Q: I am unable to right-click on an image on a Web page and save the .jpg or .bmp photo files as I used to do. A message comes up with the exclamation point in a yellow triangle reading, “This function is here disabled” – written, I suppose, by a programmer with English as a second language and checked by a test engineer/supervisor with the same credentials.
It must be some security concern.
A: There are two points you need to know about those warnings you’re getting.
First, it may very well be that the website you are going to has simply enabled a common feature in site-building software that lets page creators disable that great right-click courtesy that allows people to capture and enjoy photos posted online.
Second, however, in other cases this might be a glitch that occurs because the user has downloaded a bit of Internet code used to trigger animations or do other stuff, and that code is kicking in at every right-click.
The fix is not only easy, it’s downright refreshing. You need to purge your temporary Internet file folder of all of these subprograms that exist in the hundreds, if not thousands, on machines used heavily for browsing.
So, open the Microsoft Internet Explorer and click on Tools and then Internet Options. In the tabbed menu that comes up, there will be a tab for General that lets one completely erase all of those bits of digital detritus. To find the Tools command in the new IE 7 browser and in Vista, look for the icon showing a little gear in the far right of the toolbar.
Q: You said in your answer to Hill Hammock that Microsoft Access is “far too complex – and expensive – for ordinary home or small-business computer users.” Perhaps that is true, but there is another solution besides abandoning all hope or idea of using it.

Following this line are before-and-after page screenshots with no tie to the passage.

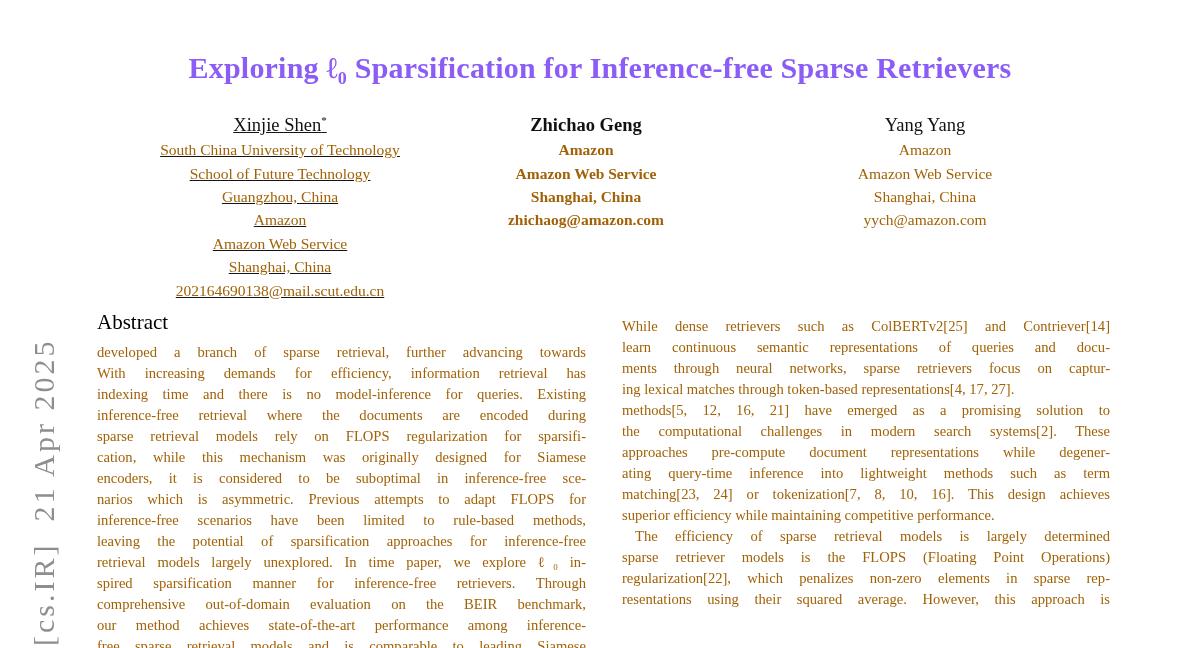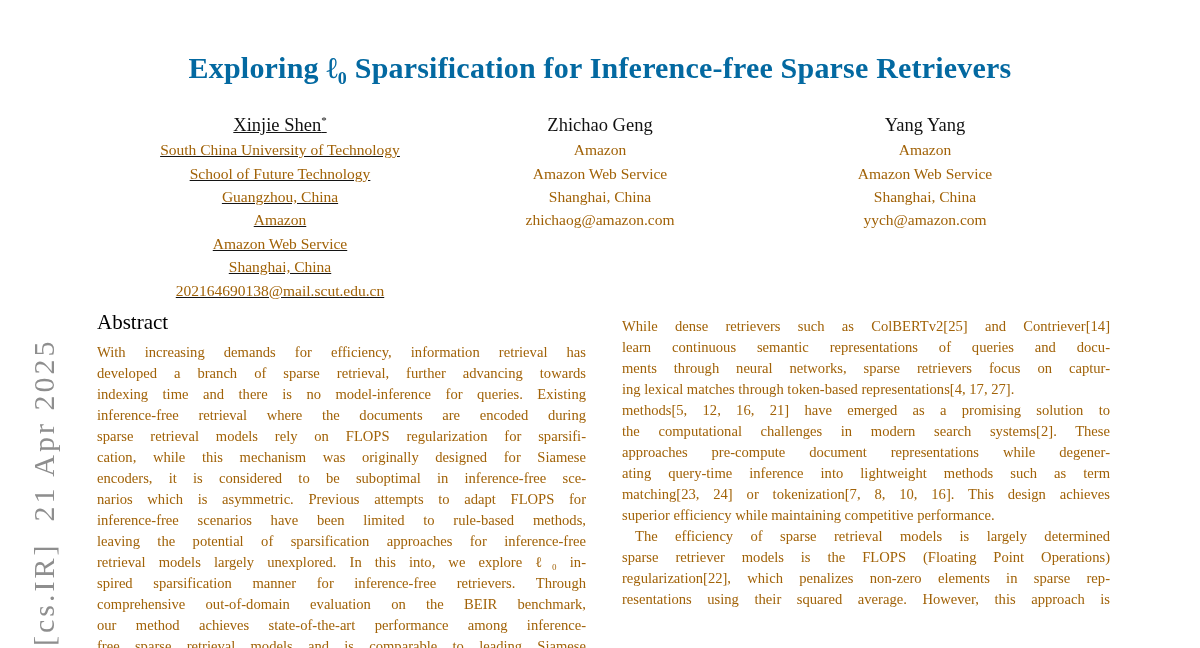"Exploring ℓ₀ Sparsification for" .title { color: #0369a1 -> #8b5cf6 }
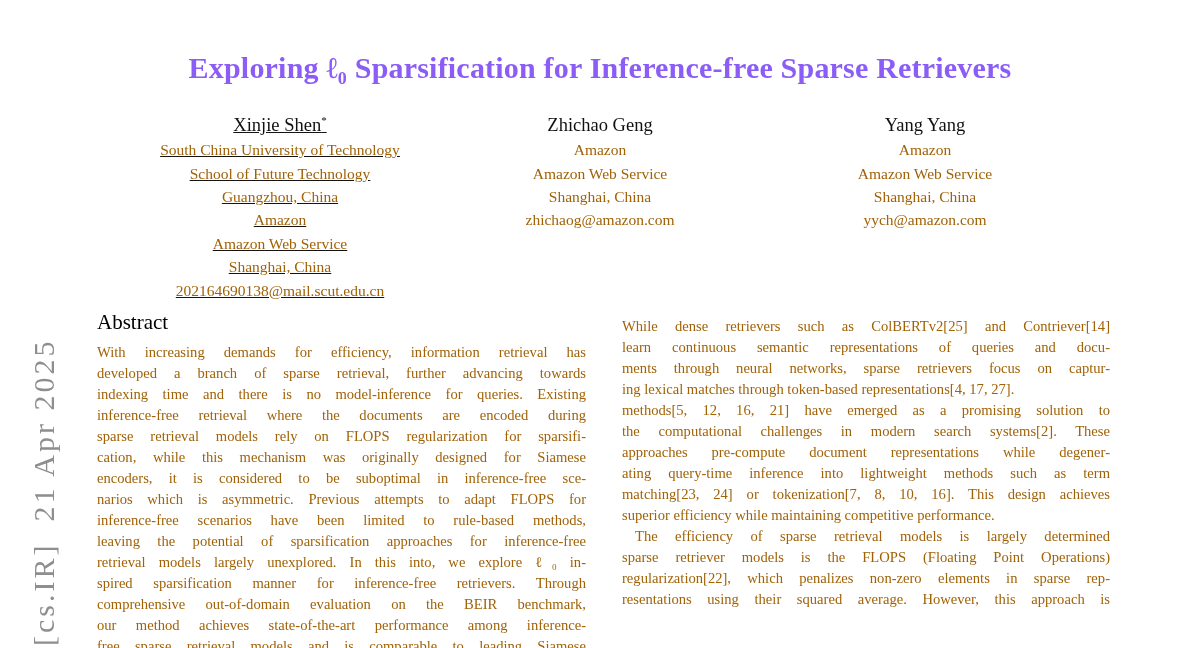"Zhichao Geng" .acol.c2 { font-weight: none -> bold; left: 450px -> 436px }
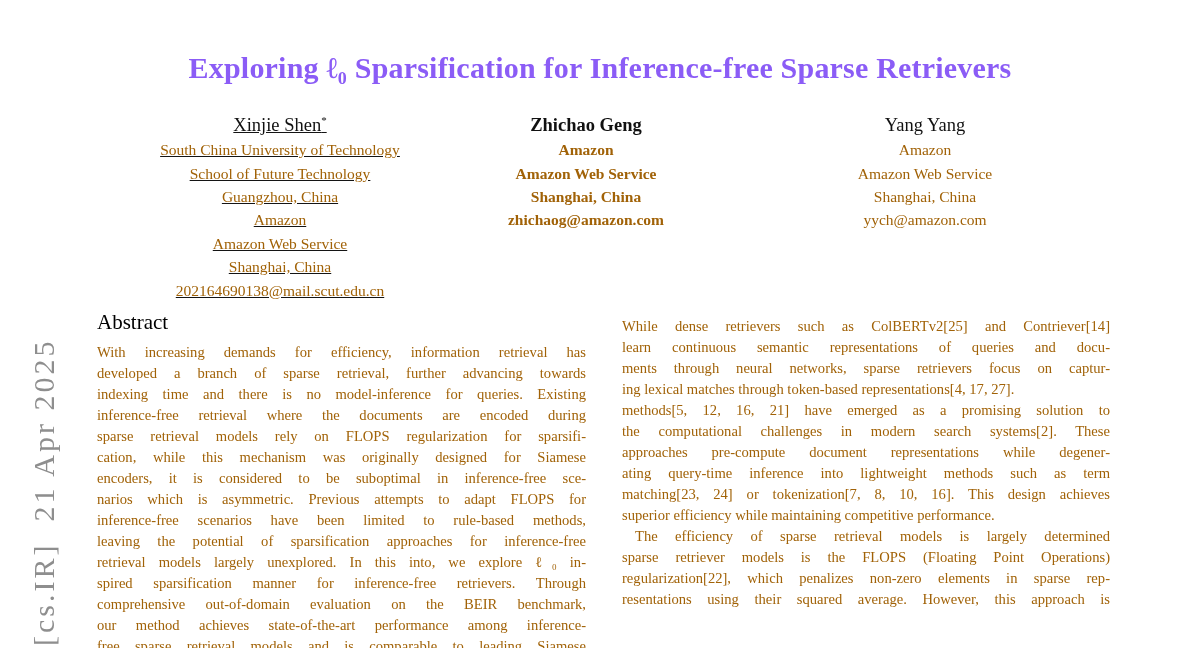"With increasing demands for efficiency," div.tline { order: before "developed a branch of sparse" -> after "developed a branch of sparse" }
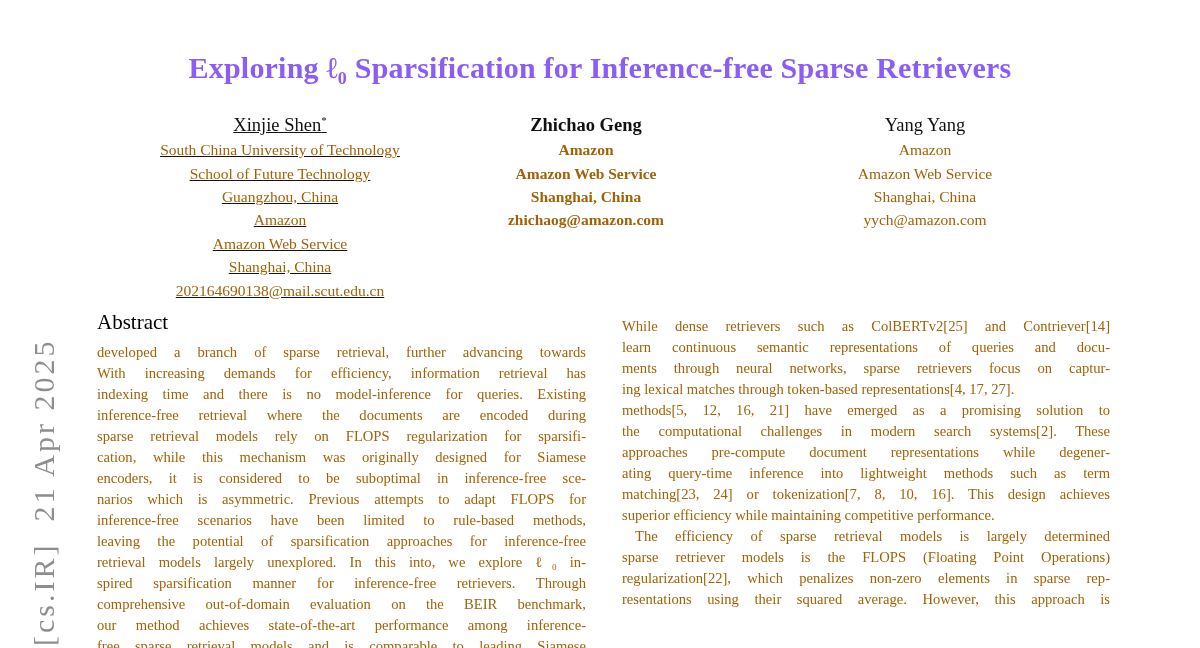"retrieval models largely unexplored. In" div.tline { text: this into -> time paper }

There is a website called www.rentacoder.com. People (buyers) from all over the world post jobs there, and people (coders such as myself) from all over the world bid on those jobs.
Not that I enjoy the idea of more outsourcing, but if a buyer is willing to deal with people from India, Taiwan and many other places where $100 will buy far more than here, they could pay a coder to, for example, write a standalone application based on MS Access for very little money. –
A: The original question from Mr. H. focused on his desire to find something simpler than the Microsoft Access database creation for home use. I suggested a pair of shareware programs that simplify creating these bits of software used for keeping track of everything from one’s baseball-card collection to the day’s transactions at Citibank.
I thank you for opening a new door to this intriguing resource and hasten to point out that the outfit you tout is only one of a plethora of programmer-for-hire outfits that can be had all over the Net.